Но Бермудес, наклонившись, протянул пачку «Инки» дону Фермину, и он, который ничего, кроме «Честерфильда», не курил, а черный табак вообще не переносил, с той же ненатуральной улыбкой поспешил взять сигарету, зажать ее в зубах. Жадно затянулся и закашлялся и, наверно, обрадовался этому как возможности скрыть свою неловкость, свою ужасающую, Карлитос, тревогу, свое беспокойство. Бермудес с угрюмым видом провожал клубы дыма, а потом вдруг взглянул на Сантьяго:
— Хорошо, когда молодой человек — бунтарь по натуре, когда он повинуется безотчетным душевным порывам. — Он говорил, Карлитос, как в какой-нибудь светской гостиной, где смысл слов не имеет ровно никакого значения ни для говорящего, ни для слушающего. — Но принимать участие в коммунистическом заговоре — это совсем другое дело. Разве вы не знаете, что эта партия запрещена? А что, если к вам будет применен закон о внутренней безопасности?
— Закон о внутренней безопасности — это не для сопляков, которые сами не понимают, куда их несет, дон Кайо. — Он говорил, Карлитос, со сдержанной яростью, однако не повышая голоса, чтобы не сорваться, не крикнуть собеседнику: холуй! собака!

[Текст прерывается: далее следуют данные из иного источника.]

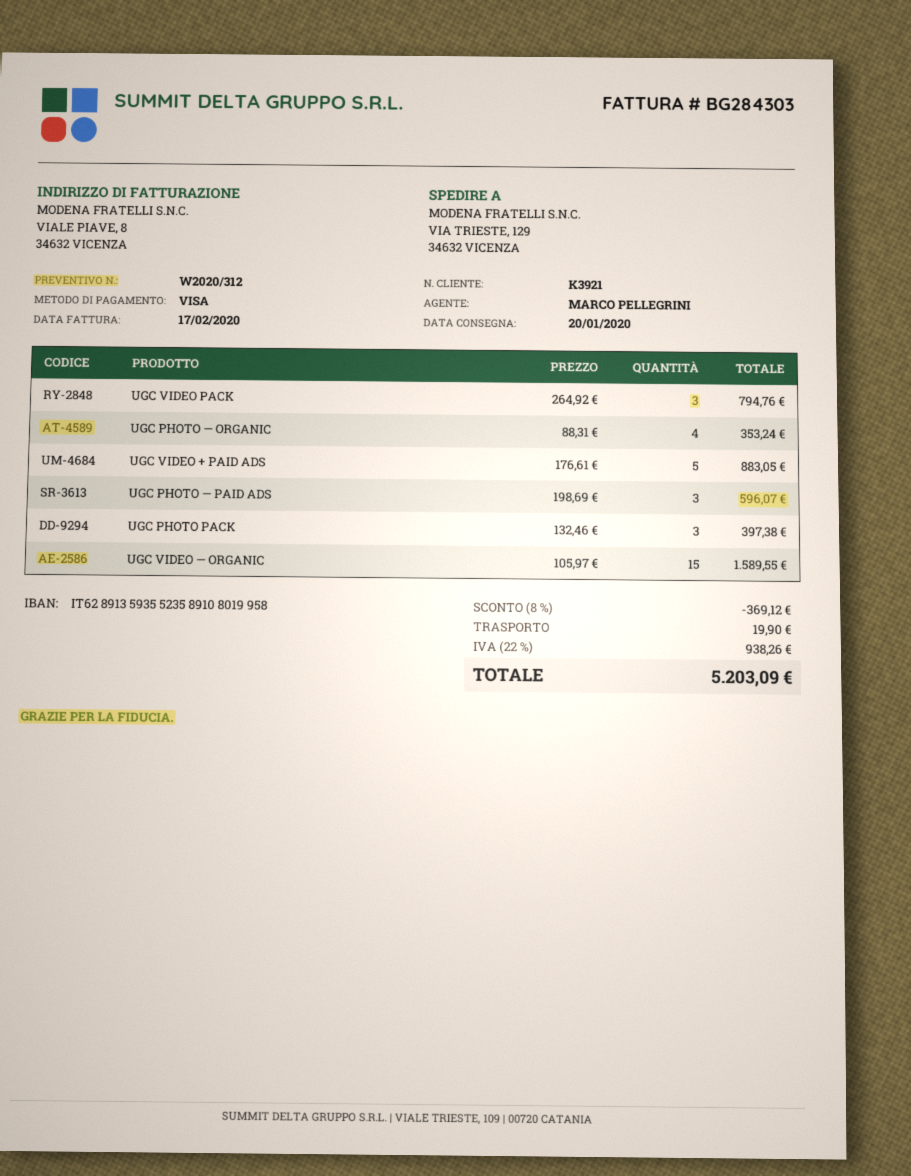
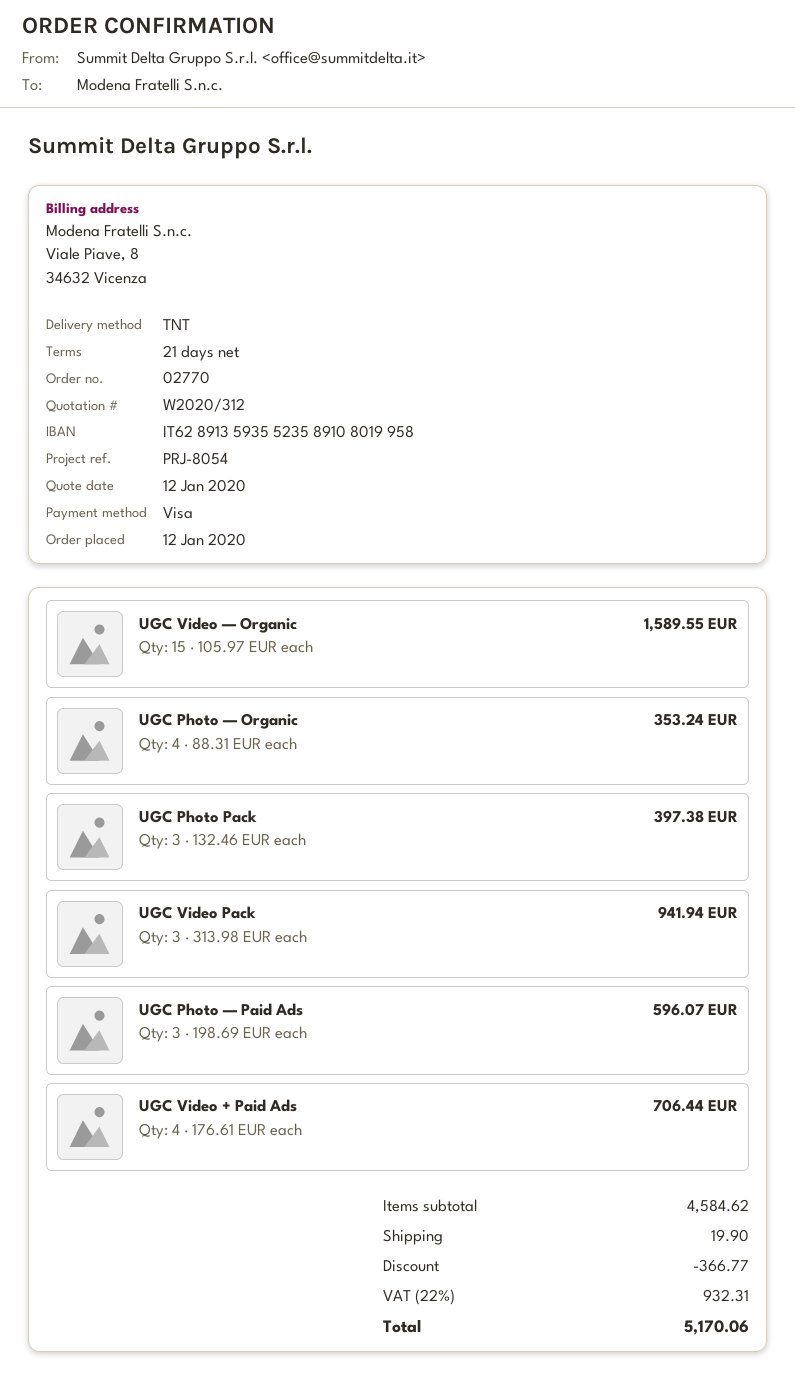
UGC VIDEO PACK: 3 x 264.92 = 794.76 -> 3 x 313.98 = 941.94
UGC VIDEO + PAID ADS: 5 x 176.61 = 883.05 -> 4 x 176.61 = 706.44
discount: 369.12 -> 366.77
tax: 22% = 938.26 -> 22% = 932.31
total: 5203.09 -> 5170.06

— Дон Фермин, — укоризненно протянул Кайо, как бы слегка пораженный тем, что собеседник не понимает шуток, — ни к соплякам, как вы изволили выразиться, ни тем более к сыну человека, оказавшего такие услуги нашему государству, закон этот неприменим.
— У Сантьяго — трудный характер, мне ли этого не знать. — Он улыбался, Карлитос, и тут же становился серьезным, и менял интонации чуть не на каждом слове. — Но не стоит преувеличивать, дон Кайо. Мой сын не принимает участия в заговорах и, уж конечно, не якшается с коммунистами.

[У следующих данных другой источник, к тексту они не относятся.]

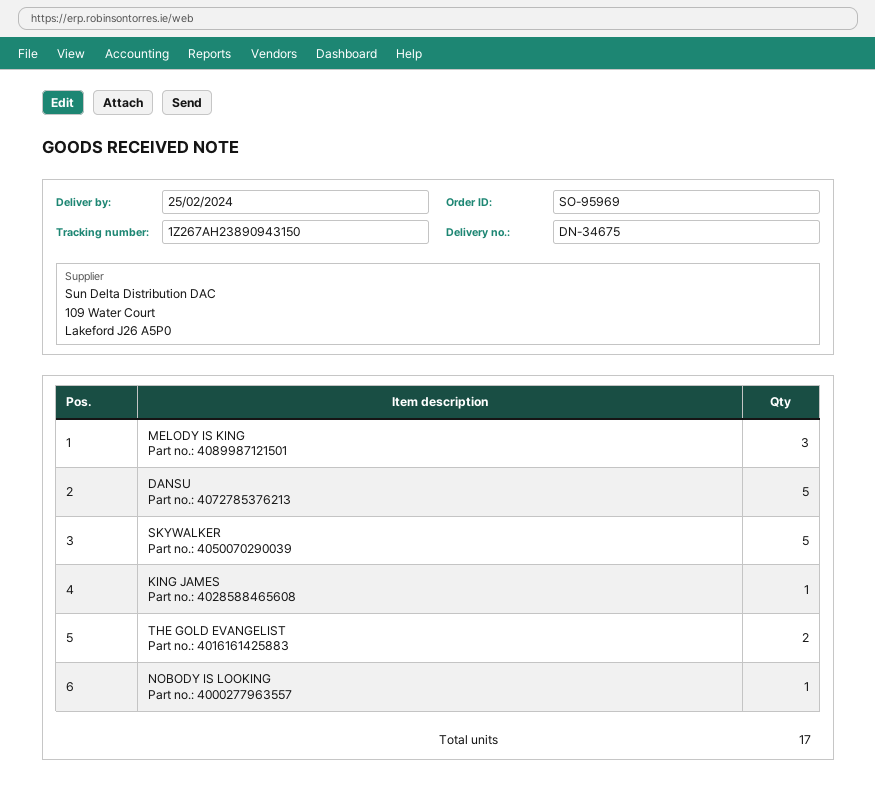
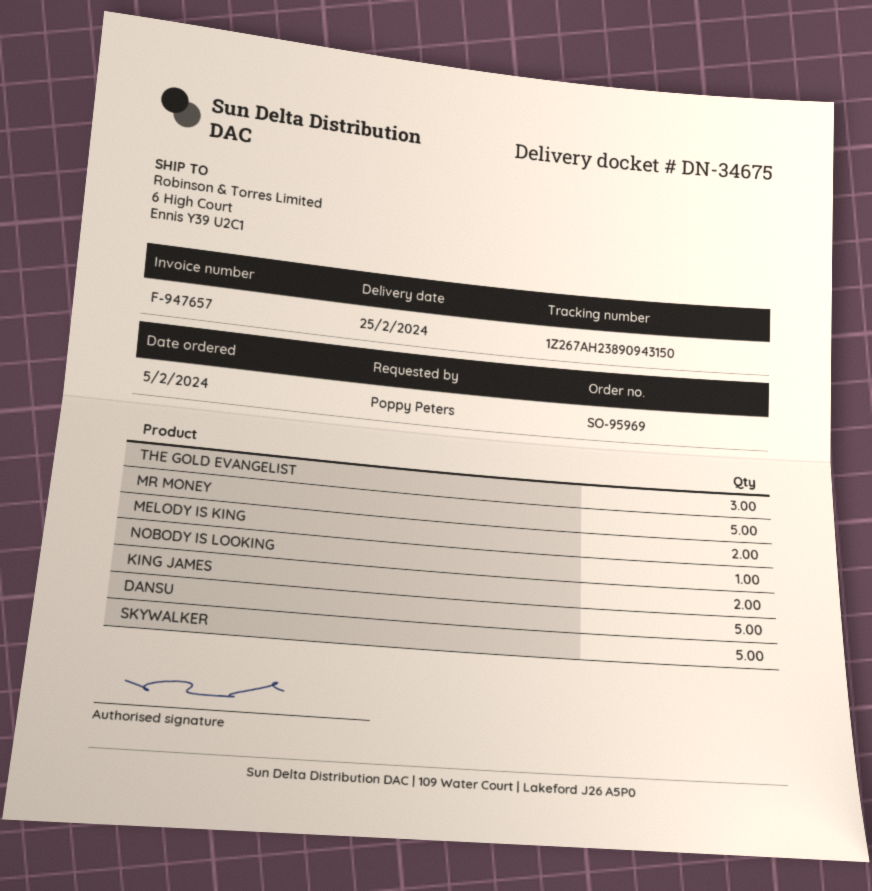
MELODY IS KING: 3 -> 2
KING JAMES: 1 -> 2
THE GOLD EVANGELIST: 2 -> 3
MR MONEY: none -> 5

— Тогда пусть он сам вам расскажет, дон Фермин, — он, Карлитос, сказал это дружелюбно, даже чуть-чуть заискивающе, — пусть расскажет вам, что он делал в этой захудалой гостинице в квартале Римак, и что такое «фракция», и что скрывается за словом «Кауйде». Пусть он сам все объяснит. — Он выпустил струю дыма и проводил ее меланхолическим взглядом.